Output every entry below exactly, without its pictures.

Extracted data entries

******

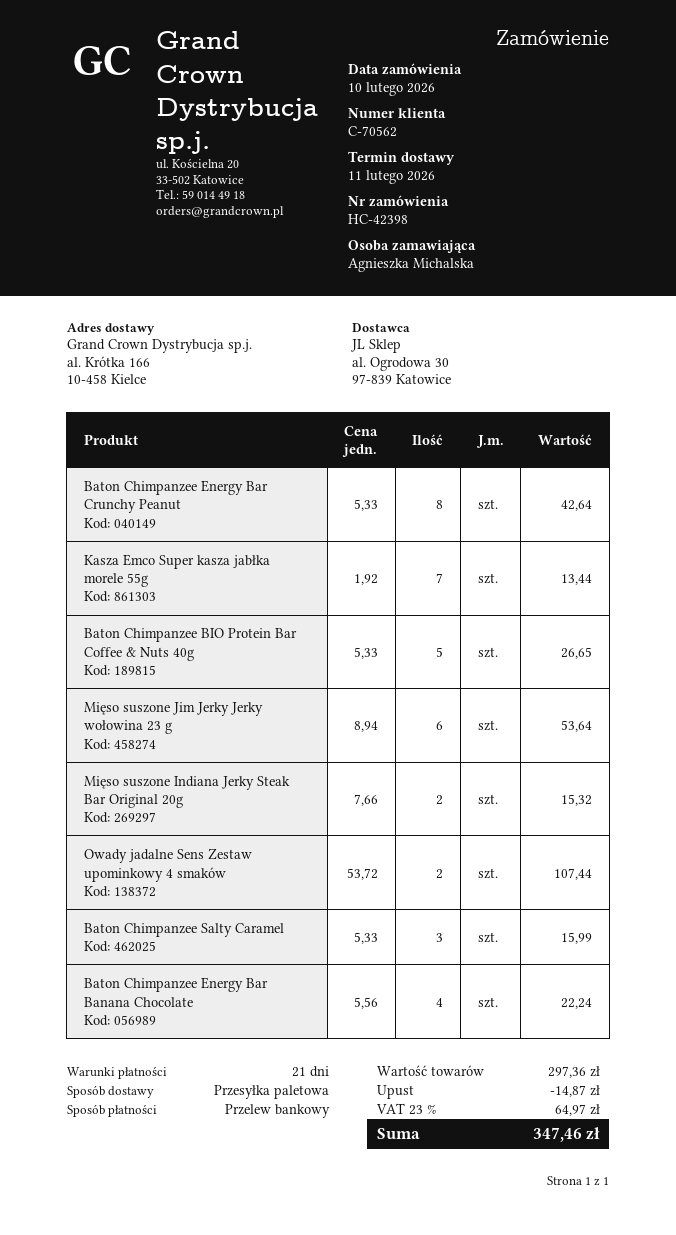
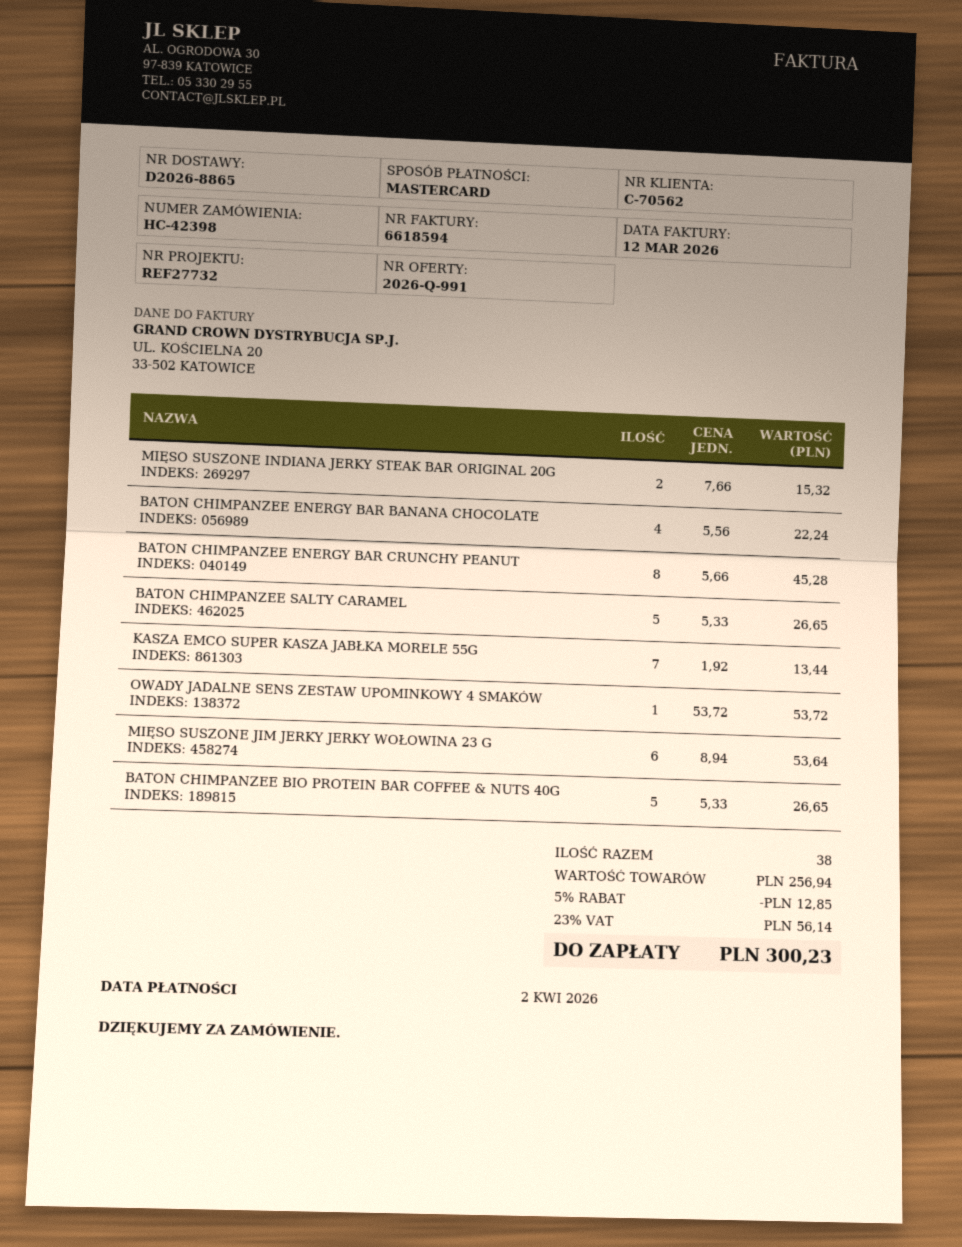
payment method: bank transfer -> Mastercard
Baton Chimpanzee Energy Bar Crunchy Peanut: 8 x 5.33 = 42.64 -> 8 x 5.66 = 45.28
Owady jadalne Sens Zestaw upominkowy 4 smaków: 2 x 53.72 = 107.44 -> 1 x 53.72 = 53.72
Baton Chimpanzee Salty Caramel: 3 x 5.33 = 15.99 -> 5 x 5.33 = 26.65
subtotal: 297.36 -> 256.94
discount: 14.87 -> 12.85
tax: 23% = 64.97 -> 23% = 56.14
total: 347.46 -> 300.23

******

# RESPONSE BELOW
payment method: bank transfer -> Mastercard
Baton Chimpanzee Energy Bar Crunchy Peanut: 8 x 5.33 = 42.64 -> 8 x 5.66 = 45.28
Owady jadalne Sens Zestaw upominkowy 4 smaków: 2 x 53.72 = 107.44 -> 1 x 53.72 = 53.72
Baton Chimpanzee Salty Caramel: 3 x 5.33 = 15.99 -> 5 x 5.33 = 26.65
subtotal: 297.36 -> 256.94
discount: 14.87 -> 12.85
tax: 23% = 64.97 -> 23% = 56.14
total: 347.46 -> 300.23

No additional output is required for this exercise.